When asked to solve a tricky problem, some large language models (LLMs) today offer step-by-step explanations of their reasoning. However, these ‘thought processes’ can often be riddled with errors or pure fabrications. Cleaning up this messy logic usually calls for human help or the model itself to review each step, which can take more time and resources. So, how might a model be taught to reason more reliably on its own?
“One idea we had was to teach LLMs to evaluate their reasoning with heuristic, or ‘good enough’, real-time search methods,” said Fangkai Jiao, a fourth-year PhD student at Nanyang Technological University (NTU) and the A*STAR Institute for Infocomm Research (A*STAR I2R). “At the same time, we wondered if—like a chess player studying past games—models could learn from their own offline reasoning histories to identify promising steps, without relying on human annotation or real-time search.”
With this twofold approach in mind, Jiao and A*STAR I2R colleagues including Principal Scientist Nancy Chen and Lead Research Engineer Zhengyuan Liu, collaborated with NTU and Salesforce Research Singapore to develop a novel offline LLM training framework based on process-supervised Direct Preference Optimisation (pDPO). Their latest work builds on a previous study on self-supervised, logic-enhanced training for LLMs, which focused on activating LLM reasoning through in-context learning.
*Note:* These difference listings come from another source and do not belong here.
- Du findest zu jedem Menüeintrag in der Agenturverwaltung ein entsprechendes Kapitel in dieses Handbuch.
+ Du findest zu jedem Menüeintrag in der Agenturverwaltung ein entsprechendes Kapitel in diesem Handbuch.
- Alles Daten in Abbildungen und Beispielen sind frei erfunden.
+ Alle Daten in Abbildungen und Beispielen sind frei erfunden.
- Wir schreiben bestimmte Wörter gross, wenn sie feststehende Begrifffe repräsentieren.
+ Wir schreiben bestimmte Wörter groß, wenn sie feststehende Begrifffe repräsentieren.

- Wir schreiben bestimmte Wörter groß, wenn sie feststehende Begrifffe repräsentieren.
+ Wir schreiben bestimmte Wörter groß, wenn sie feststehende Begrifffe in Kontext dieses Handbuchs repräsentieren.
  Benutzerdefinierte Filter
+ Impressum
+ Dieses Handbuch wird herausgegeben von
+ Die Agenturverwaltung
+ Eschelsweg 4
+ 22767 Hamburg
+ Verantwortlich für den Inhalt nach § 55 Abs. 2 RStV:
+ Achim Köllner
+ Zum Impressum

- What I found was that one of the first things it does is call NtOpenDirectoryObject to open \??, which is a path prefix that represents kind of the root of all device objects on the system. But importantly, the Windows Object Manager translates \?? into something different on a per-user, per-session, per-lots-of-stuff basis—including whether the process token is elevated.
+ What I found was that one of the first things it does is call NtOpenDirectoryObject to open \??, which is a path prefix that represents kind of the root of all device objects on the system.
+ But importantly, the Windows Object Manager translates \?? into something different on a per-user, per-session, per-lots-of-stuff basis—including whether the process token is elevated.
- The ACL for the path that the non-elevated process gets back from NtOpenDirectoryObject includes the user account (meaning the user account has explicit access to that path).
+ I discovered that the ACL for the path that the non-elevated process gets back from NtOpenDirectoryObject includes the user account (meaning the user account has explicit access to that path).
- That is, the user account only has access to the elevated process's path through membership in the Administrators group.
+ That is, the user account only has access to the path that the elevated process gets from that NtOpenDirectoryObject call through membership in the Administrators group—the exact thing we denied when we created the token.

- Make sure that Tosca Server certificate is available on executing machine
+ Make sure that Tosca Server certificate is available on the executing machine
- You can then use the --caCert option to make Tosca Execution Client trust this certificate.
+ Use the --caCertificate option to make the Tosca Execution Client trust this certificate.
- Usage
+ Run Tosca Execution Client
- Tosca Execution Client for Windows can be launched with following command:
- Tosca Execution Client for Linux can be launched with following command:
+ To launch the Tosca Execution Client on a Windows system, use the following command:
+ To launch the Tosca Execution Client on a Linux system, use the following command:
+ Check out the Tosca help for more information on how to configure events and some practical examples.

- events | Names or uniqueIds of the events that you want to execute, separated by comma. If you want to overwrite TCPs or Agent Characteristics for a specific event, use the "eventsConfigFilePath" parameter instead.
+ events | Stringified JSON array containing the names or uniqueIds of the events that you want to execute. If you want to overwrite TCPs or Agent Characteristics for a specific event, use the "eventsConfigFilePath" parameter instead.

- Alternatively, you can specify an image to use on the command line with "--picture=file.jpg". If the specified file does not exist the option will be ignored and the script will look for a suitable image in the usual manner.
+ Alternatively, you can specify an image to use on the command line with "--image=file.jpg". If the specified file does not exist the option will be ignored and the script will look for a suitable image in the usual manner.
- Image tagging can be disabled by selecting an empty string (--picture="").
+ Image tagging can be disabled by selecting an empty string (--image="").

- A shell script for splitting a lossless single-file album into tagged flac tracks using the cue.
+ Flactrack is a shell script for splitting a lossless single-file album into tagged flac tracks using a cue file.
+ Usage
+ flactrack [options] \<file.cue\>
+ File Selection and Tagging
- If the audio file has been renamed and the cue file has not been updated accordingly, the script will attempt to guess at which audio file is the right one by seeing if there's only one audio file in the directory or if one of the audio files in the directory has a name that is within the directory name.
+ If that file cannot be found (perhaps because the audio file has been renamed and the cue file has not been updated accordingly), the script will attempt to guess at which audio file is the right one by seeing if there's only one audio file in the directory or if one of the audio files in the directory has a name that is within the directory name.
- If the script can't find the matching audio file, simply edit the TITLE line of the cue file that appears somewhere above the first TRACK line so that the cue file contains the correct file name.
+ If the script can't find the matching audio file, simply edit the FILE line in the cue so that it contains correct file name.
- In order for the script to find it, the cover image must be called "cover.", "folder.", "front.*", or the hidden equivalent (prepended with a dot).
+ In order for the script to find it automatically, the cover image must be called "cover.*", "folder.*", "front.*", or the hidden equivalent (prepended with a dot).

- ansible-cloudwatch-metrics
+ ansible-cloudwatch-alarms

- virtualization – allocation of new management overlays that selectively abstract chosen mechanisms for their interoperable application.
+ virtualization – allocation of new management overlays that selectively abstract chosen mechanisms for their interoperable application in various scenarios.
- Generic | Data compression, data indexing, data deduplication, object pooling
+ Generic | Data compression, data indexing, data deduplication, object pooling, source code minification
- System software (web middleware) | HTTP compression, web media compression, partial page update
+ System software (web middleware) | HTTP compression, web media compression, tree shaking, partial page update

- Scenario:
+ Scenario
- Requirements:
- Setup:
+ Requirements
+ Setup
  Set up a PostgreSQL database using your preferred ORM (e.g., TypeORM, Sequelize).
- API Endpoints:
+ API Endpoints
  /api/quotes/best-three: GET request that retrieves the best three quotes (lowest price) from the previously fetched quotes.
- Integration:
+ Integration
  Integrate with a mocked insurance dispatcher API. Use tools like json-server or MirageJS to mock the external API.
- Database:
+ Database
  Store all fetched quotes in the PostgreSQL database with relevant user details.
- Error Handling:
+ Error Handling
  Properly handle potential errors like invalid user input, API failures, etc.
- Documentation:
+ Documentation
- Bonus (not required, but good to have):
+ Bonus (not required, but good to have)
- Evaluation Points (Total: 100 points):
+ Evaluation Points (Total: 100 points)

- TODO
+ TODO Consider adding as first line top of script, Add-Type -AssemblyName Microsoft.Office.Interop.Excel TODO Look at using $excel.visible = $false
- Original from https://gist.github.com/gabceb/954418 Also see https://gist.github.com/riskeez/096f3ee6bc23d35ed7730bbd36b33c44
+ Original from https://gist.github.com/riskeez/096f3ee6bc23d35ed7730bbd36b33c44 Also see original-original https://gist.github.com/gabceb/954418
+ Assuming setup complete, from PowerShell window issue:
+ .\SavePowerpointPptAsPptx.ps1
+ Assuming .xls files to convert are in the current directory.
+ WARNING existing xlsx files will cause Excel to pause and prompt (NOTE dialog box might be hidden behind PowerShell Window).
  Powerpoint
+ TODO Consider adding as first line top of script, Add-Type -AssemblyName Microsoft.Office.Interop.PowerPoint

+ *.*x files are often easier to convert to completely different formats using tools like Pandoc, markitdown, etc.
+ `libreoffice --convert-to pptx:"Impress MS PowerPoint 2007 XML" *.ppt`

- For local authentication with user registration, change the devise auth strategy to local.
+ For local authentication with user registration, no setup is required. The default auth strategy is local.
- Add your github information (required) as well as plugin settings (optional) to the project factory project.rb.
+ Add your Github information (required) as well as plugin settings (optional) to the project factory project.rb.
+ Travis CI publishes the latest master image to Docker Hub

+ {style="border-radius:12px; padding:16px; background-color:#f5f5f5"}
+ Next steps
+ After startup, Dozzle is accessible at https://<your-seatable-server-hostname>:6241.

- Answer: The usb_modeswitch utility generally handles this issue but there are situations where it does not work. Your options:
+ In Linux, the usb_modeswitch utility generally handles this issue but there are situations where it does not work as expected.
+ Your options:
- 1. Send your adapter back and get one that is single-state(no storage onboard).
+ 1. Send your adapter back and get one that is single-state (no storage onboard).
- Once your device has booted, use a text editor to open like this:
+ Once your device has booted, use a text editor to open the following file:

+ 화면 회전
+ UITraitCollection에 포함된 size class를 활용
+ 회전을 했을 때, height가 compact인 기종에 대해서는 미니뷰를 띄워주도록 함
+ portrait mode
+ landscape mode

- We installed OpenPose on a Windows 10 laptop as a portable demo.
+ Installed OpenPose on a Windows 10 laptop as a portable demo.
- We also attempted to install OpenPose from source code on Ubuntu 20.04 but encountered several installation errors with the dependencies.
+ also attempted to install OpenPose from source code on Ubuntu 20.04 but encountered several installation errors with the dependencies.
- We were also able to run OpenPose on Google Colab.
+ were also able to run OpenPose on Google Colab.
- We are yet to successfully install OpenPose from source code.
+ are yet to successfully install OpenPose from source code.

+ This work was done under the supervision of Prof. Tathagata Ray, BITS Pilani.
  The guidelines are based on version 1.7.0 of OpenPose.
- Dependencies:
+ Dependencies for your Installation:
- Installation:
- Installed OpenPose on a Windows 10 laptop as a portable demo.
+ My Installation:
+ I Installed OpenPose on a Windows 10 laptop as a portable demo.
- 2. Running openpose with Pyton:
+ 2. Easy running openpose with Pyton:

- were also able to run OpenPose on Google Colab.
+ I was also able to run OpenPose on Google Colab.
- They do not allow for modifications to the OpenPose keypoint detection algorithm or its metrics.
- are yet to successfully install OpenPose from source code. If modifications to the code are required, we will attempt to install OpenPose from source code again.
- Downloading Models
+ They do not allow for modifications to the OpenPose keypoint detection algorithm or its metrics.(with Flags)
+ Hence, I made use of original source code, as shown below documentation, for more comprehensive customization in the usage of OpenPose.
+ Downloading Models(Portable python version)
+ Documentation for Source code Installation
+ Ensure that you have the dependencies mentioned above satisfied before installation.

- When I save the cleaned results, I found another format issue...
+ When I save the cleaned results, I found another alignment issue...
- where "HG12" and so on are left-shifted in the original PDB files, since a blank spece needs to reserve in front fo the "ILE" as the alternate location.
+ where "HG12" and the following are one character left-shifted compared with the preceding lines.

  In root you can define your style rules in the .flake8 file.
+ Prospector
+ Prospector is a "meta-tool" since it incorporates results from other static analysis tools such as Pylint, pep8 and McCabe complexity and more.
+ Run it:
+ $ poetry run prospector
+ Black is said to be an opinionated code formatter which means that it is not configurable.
Where most trial-and-error frameworks for LLM training reward correct answers, pDPO rewards sound reasoning. “Our framework uses offline simulations to let models try multiple ways to complete partial solutions, then see which ones reach correct answers, allowing them to estimate and rank the most promising intermediate steps,” Jiao explained. “It then aims to learn from complete reasoning trajectories with higher accumulated grades.”
The team showed that when tested against LogiQA-v2, a challenging dataset to evaluate a model’s logical reasoning, a seven-billion-parameter LLM trained with pDPO (Llama2-7B-pDPO) outperformed a much larger model (GPT-3.5-Turbo), scoring 55.5 versus 45.4 on the benchmark.
“While our results show that small reasoning models can outperform large general models, reasoning-focused training can enhance models of any size,” said Jiao. “We found that process rewards help models find a sweet spot between speed and sound logic, cutting out redundant steps while keeping what’s essential. Ideally, a model’s reasoning should be complete enough to verify, but concise enough to understand; like how a good teacher explains concepts clearly without unnecessary tangents.”
The team’s work also offers lessons for the design of training datasets: the LogiQA-v2 dataset, which demands multi-step reasoning, proved more effective at teaching robust reasoning than ReClor, another widely used benchmark.
“While ReClor often allows one-step solutions, LogiQA-v2 contains logic problems that call for categorical reasoning, complex logical changes, and sufficient or necessary conditions,” noted Jiao. “Therefore, future model training datasets should be designed to resist ‘shortcut learning’ by requiring genuine reasoning across varied problem types. This would ensure models develop generalisable thinking skills, rather than task-specific tricks.”
The A*STAR-affiliated researchers contributing to this research are from the A*STAR Institute for Infocomm Research (A*STAR I2R).